Big Enough to Be Inconsistent
Abraham Lincoln Confronts Slavery and Race
Format:Hardback
Publisher:Harvard University Press
Published:29th Mar '08
Currently unavailable, and unfortunately no date known when it will be back
“Cruel, merciful; peace-loving, a fighter; despising Negroes and letting them fight and vote; protecting slavery and freeing slaves.” Abraham Lincoln was, W. E. B. Du Bois declared, “big enough to be inconsistent.” Big enough, indeed, for every generation to have its own Lincoln—unifier or emancipator, egalitarian or racist. In an effort to reconcile these views, and to offer a more complex and nuanced account of a figure so central to American history, this book focuses on the most controversial aspect of Lincoln’s thought and politics—his attitudes and actions regarding slavery and race. Drawing attention to the limitations of Lincoln’s judgment and policies without denying his magnitude, the book provides the most comprehensive and even-handed account available of Lincoln’s contradictory treatment of black Americans in matters of slavery in the South and basic civil rights in the North.

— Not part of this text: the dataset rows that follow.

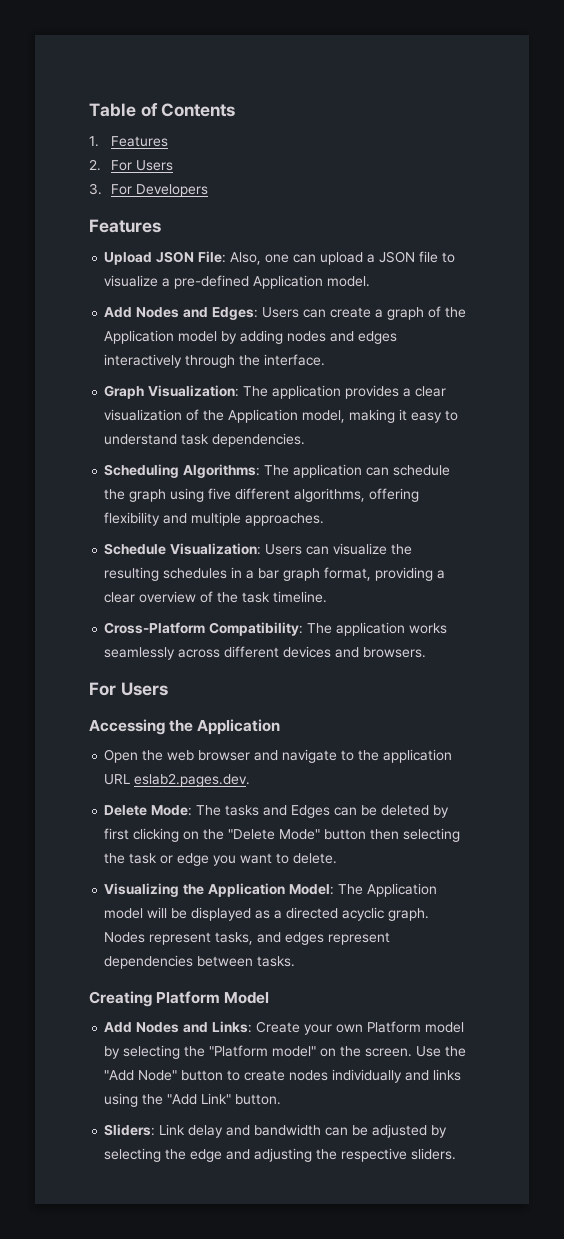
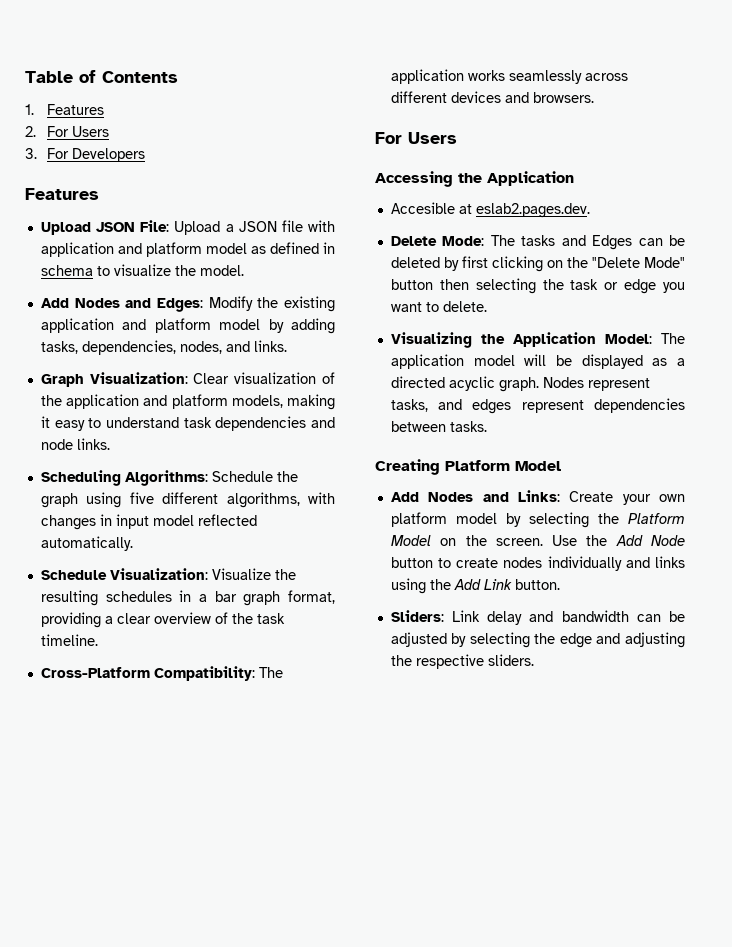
- Upload JSON File: Also, one can upload a JSON file to visualize a pre-defined Application model.
+ Upload JSON File: Upload a JSON file with application and platform model as defined in schema to visualize the model.
- Add Nodes and Edges: Users can create a graph of the Application model by adding nodes and edges interactively through the interface.
- Graph Visualization: The application provides a clear visualization of the Application model, making it easy to understand task dependencies.
- Scheduling Algorithms: The application can schedule the graph using five different algorithms, offering flexibility and multiple approaches.
+ Add Nodes and Edges: Modify the existing application and platform model by adding tasks, dependencies, nodes, and links.
+ Graph Visualization: Clear visualization of the application and platform models, making it easy to understand task dependencies and node links.
+ Scheduling Algorithms: Schedule the graph using five different algorithms, with changes in input model reflected automatically.
- Schedule Visualization: Users can visualize the resulting schedules in a bar graph format, providing a clear overview of the task timeline.
+ Schedule Visualization: Visualize the resulting schedules in a bar graph format, providing a clear overview of the task timeline.
- Open the web browser and navigate to the application URL eslab2.pages.dev.
+ Accesible at eslab2.pages.dev.
- Visualizing the Application Model: The Application model will be displayed as a directed acyclic graph.
+ Visualizing the Application Model: The application model will be displayed as a directed acyclic graph.
- Add Nodes and Links: Create your own Platform model by selecting the "Platform model" on the screen.
+ Add Nodes and Links: Create your own platform model by selecting the Platform Model on the screen.
- Use the "Add Node" button to create nodes individually and links using the "Add Link" button.
+ Use the Add Node button to create nodes individually and links using the Add Link button.

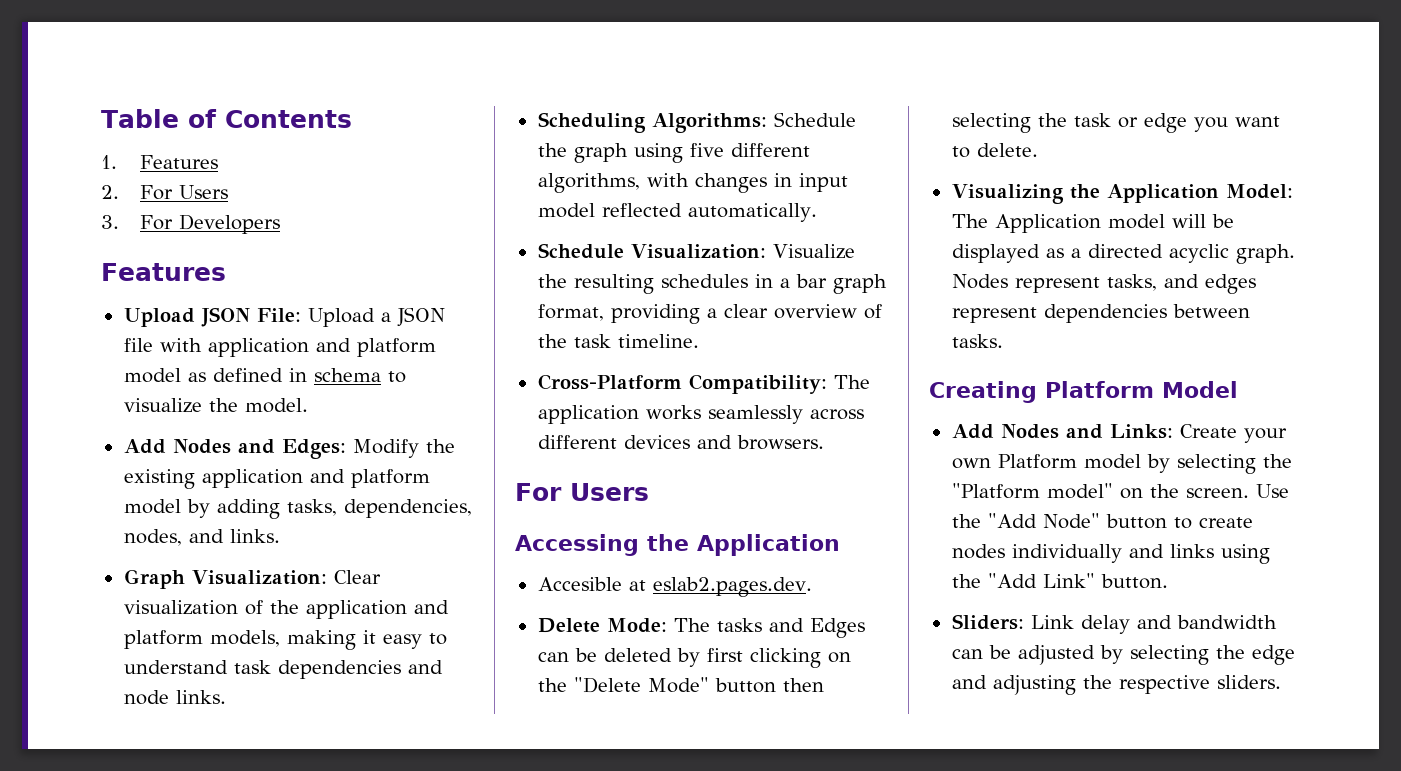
- Visualizing the Application Model: The application model will be displayed as a directed acyclic graph.
+ Visualizing the Application Model: The Application model will be displayed as a directed acyclic graph.
- Add Nodes and Links: Create your own platform model by selecting the Platform Model on the screen.
+ Add Nodes and Links: Create your own Platform model by selecting the "Platform model" on the screen.
- Use the Add Node button to create nodes individually and links using the Add Link button.
+ Use the "Add Node" button to create nodes individually and links using the "Add Link" button.

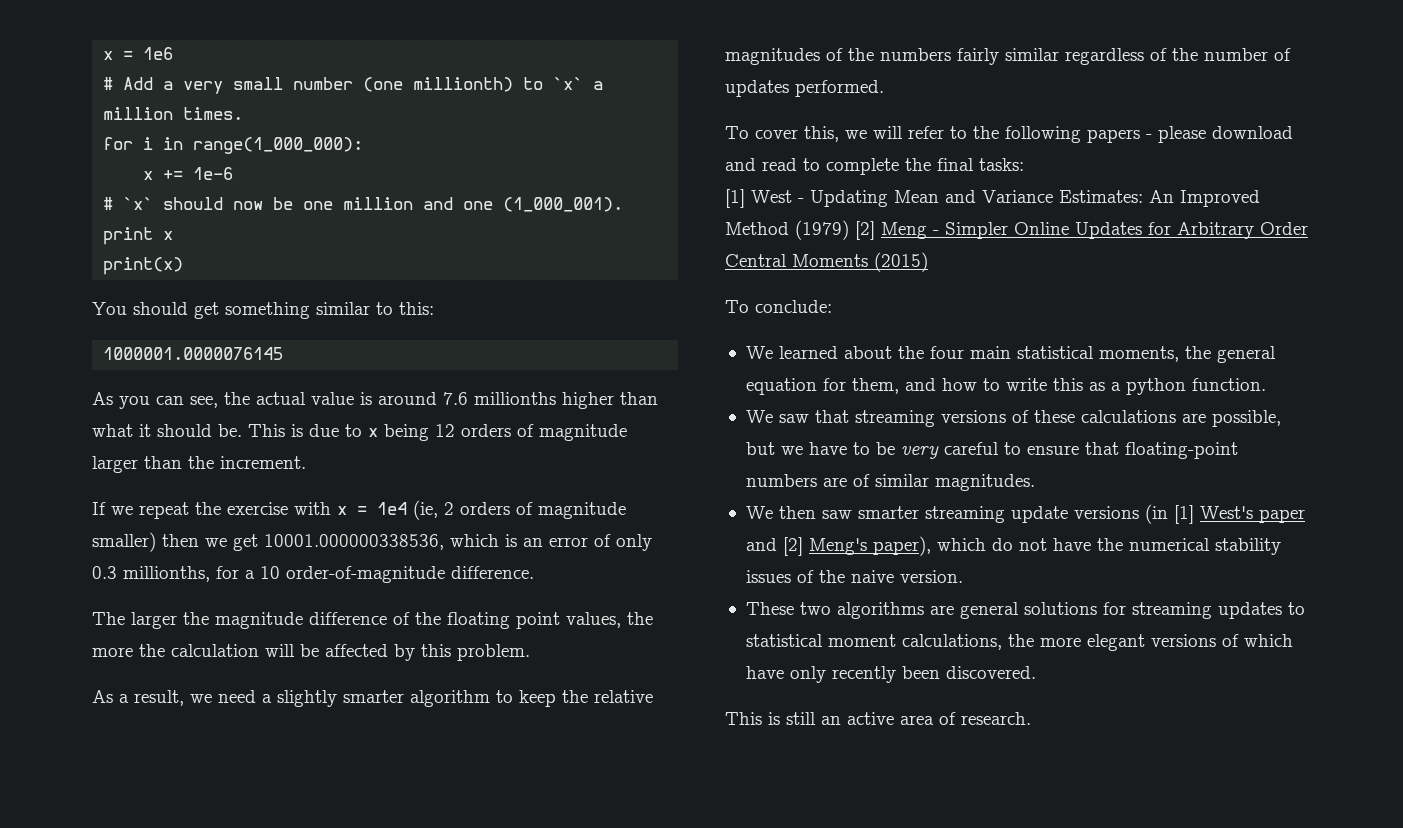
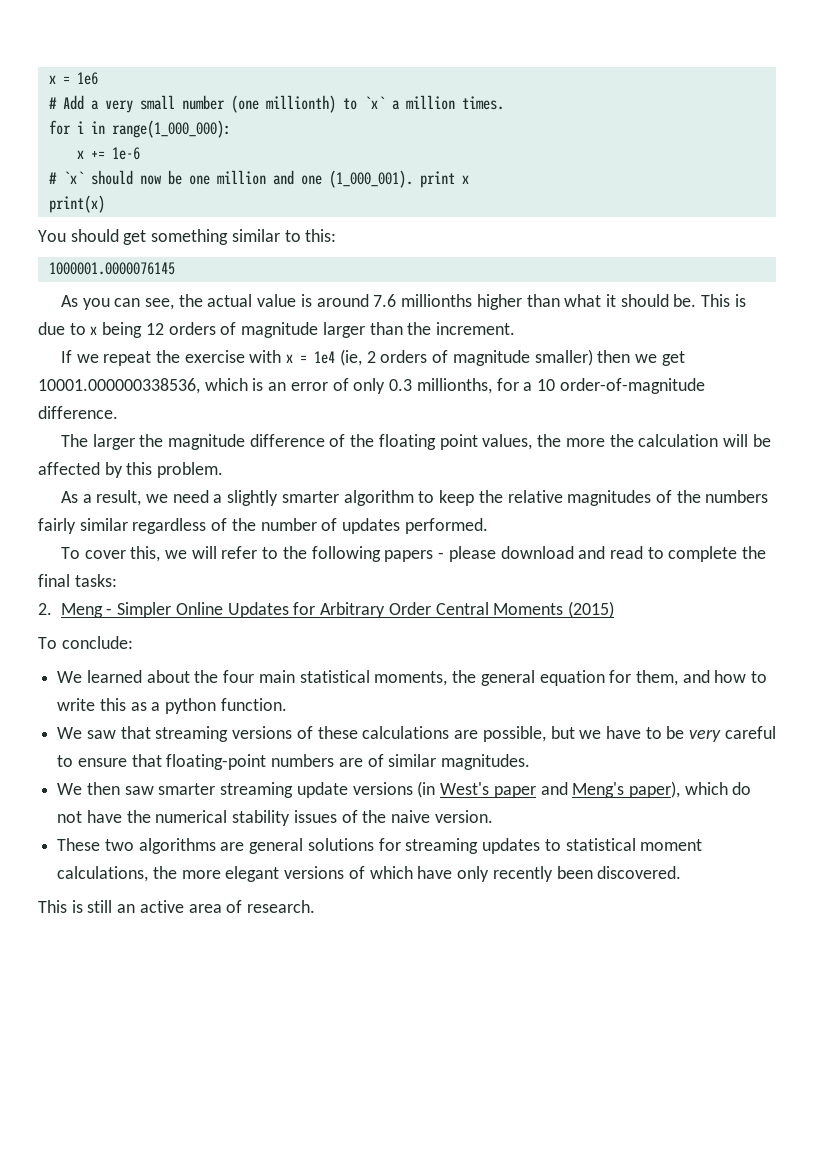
- [1] West - Updating Mean and Variance Estimates: An Improved Method (1979) [2] Meng - Simpler Online Updates for Arbitrary Order Central Moments (2015)
+ 2. Meng - Simpler Online Updates for Arbitrary Order Central Moments (2015)
- We then saw smarter streaming update versions (in [1] West's paper and [2] Meng's paper), which do not have the numerical stability issues of the naive version.
+ We then saw smarter streaming update versions (in West's paper and Meng's paper), which do not have the numerical stability issues of the naive version.

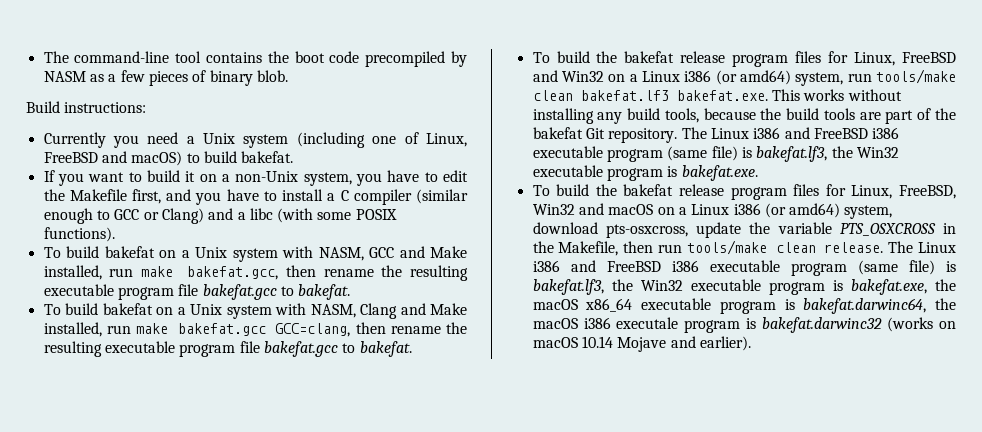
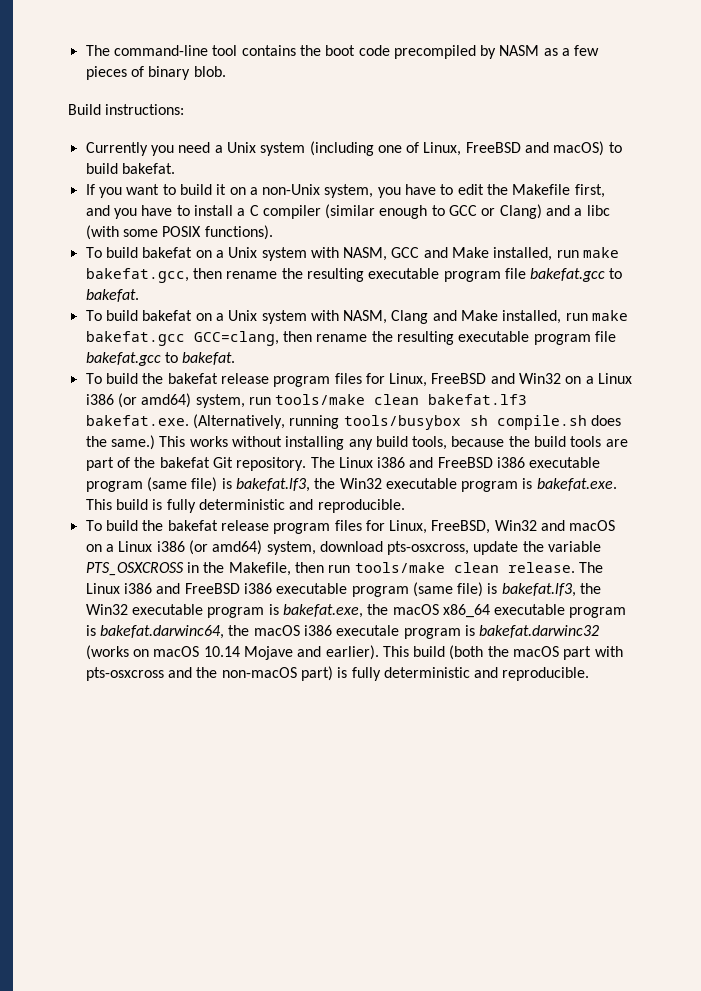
- To build the bakefat release program files for Linux, FreeBSD and Win32 on a Linux i386 (or amd64) system, run tools/make clean bakefat.lf3 bakefat.exe. This works without installing any build tools, because the build tools are part of the bakefat Git repository.
+ To build the bakefat release program files for Linux, FreeBSD and Win32 on a Linux i386 (or amd64) system, run tools/make clean bakefat.lf3 bakefat.exe. (Alternatively, running tools/busybox sh compile.sh does the same.) This works without installing any build tools, because the build tools are part of the bakefat Git repository.
- The Linux i386 and FreeBSD i386 executable program (same file) is bakefat.lf3, the Win32 executable program is bakefat.exe.
+ The Linux i386 and FreeBSD i386 executable program (same file) is bakefat.lf3, the Win32 executable program is bakefat.exe. This build is fully deterministic and reproducible.
+ This build (both the macOS part with pts-osxcross and the non-macOS part) is fully deterministic and reproducible.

George Fredrickson shows how Lincoln’s antislavery convictions, however genuine and strong, were held in check by an equally strong commitment to the rights of the states and the limitations of federal power. He explores how Lincoln’s beliefs about racial equality in civil rights, stirred and strengthened by the African American contribution to the northern war effort, were countered by his conservative constitutional philosophy, which left this matter to the states. The Lincoln who emerges from these pages is far more comprehensible and credible in his inconsistencies, and in the abiding beliefs and evolving principles from which they arose. Deeply principled but nonetheless flawed, all-too-human yet undeniably heroic, he is a Lincoln for all generations.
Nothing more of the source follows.